• [Task goal] Each line in the entries below that holds the word "Universele" belongs in the answer.

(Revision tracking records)

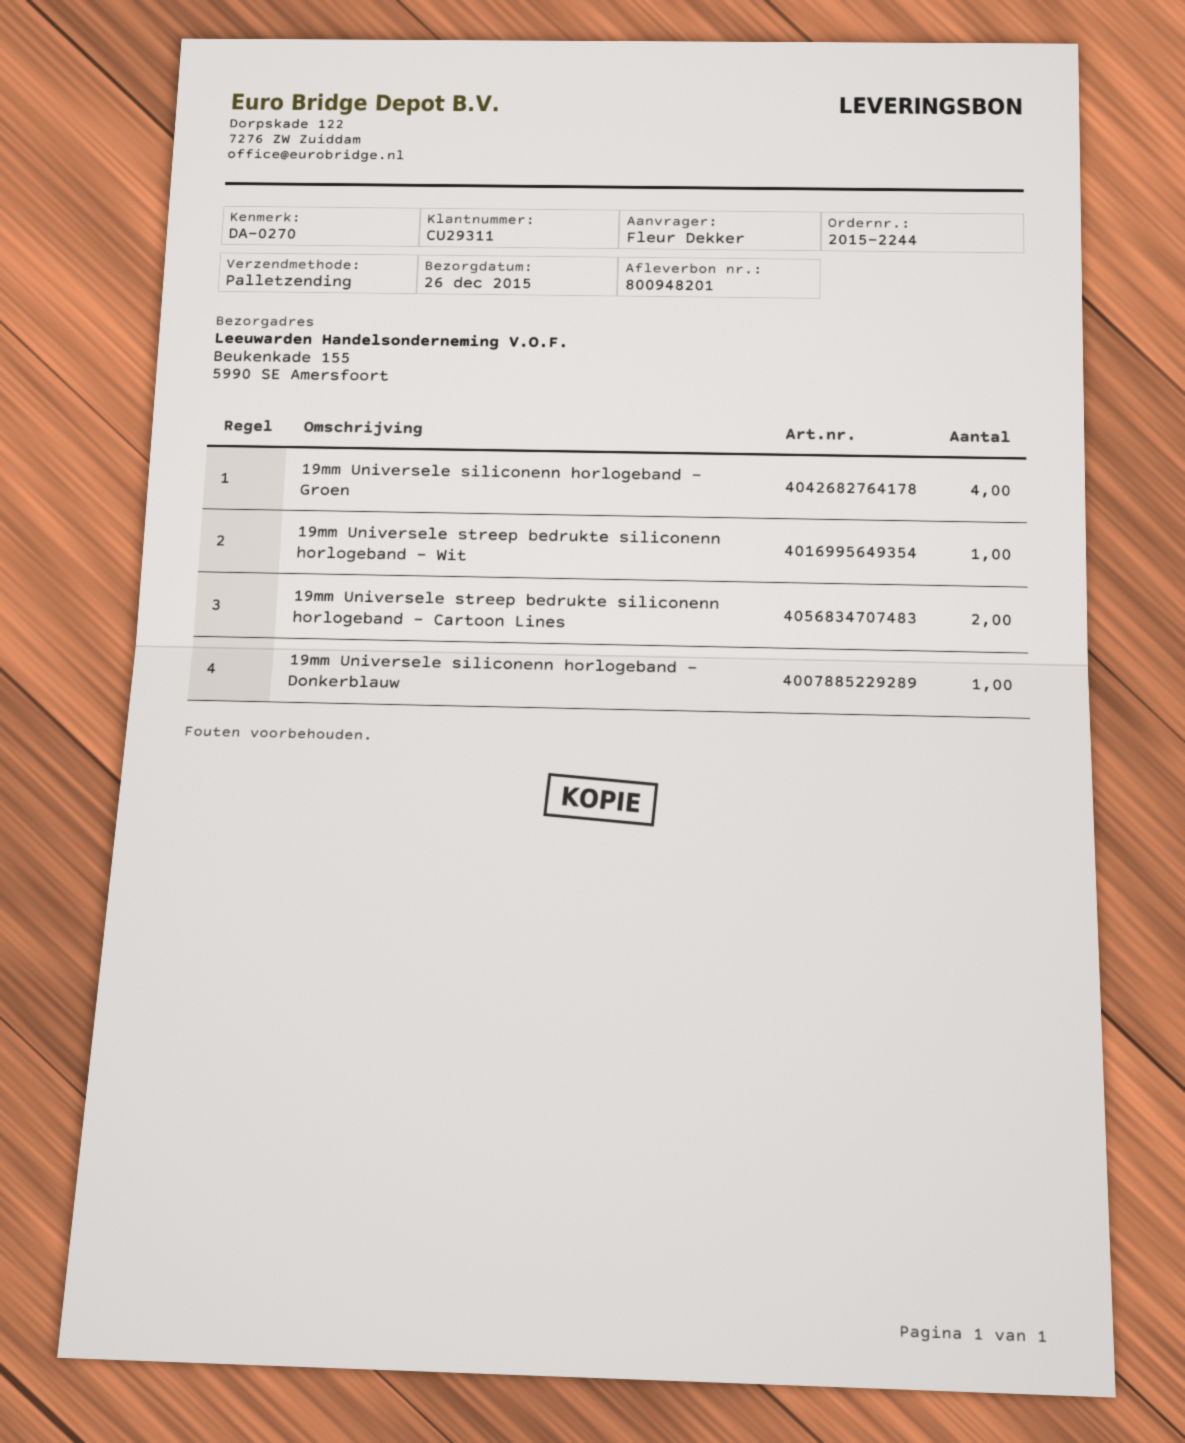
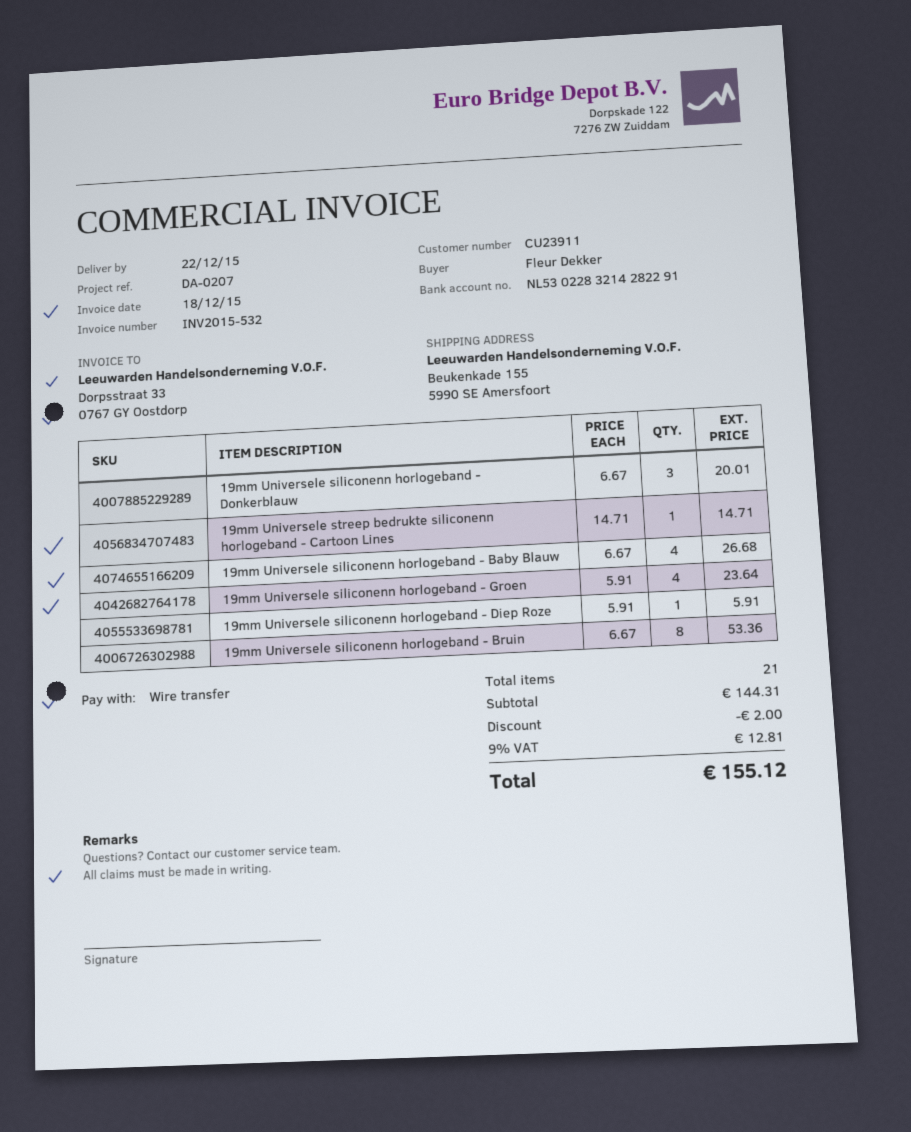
delivery date: 2015-12-26 -> 2015-12-22
customer number: CU29311 -> CU23911
reference: DA-0270 -> DA-0207
19mm Universele streep bedrukte siliconenn horlogeband - Wit: 1 -> none
19mm Universele streep bedrukte siliconenn horlogeband - Cartoon Lines: 2 -> 1
19mm Universele siliconenn horlogeband - Donkerblauw: 1 -> 3
19mm Universele siliconenn horlogeband - Baby Blauw: none -> 4
19mm Universele siliconenn horlogeband - Diep Roze: none -> 1
19mm Universele siliconenn horlogeband - Bruin: none -> 8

• [Result of this exercise]
19mm Universele streep bedrukte siliconenn horlogeband - Wit: 1 -> none
19mm Universele streep bedrukte siliconenn horlogeband - Cartoon Lines: 2 -> 1
19mm Universele siliconenn horlogeband - Donkerblauw: 1 -> 3
19mm Universele siliconenn horlogeband - Baby Blauw: none -> 4
19mm Universele siliconenn horlogeband - Diep Roze: none -> 1
19mm Universele siliconenn horlogeband - Bruin: none -> 8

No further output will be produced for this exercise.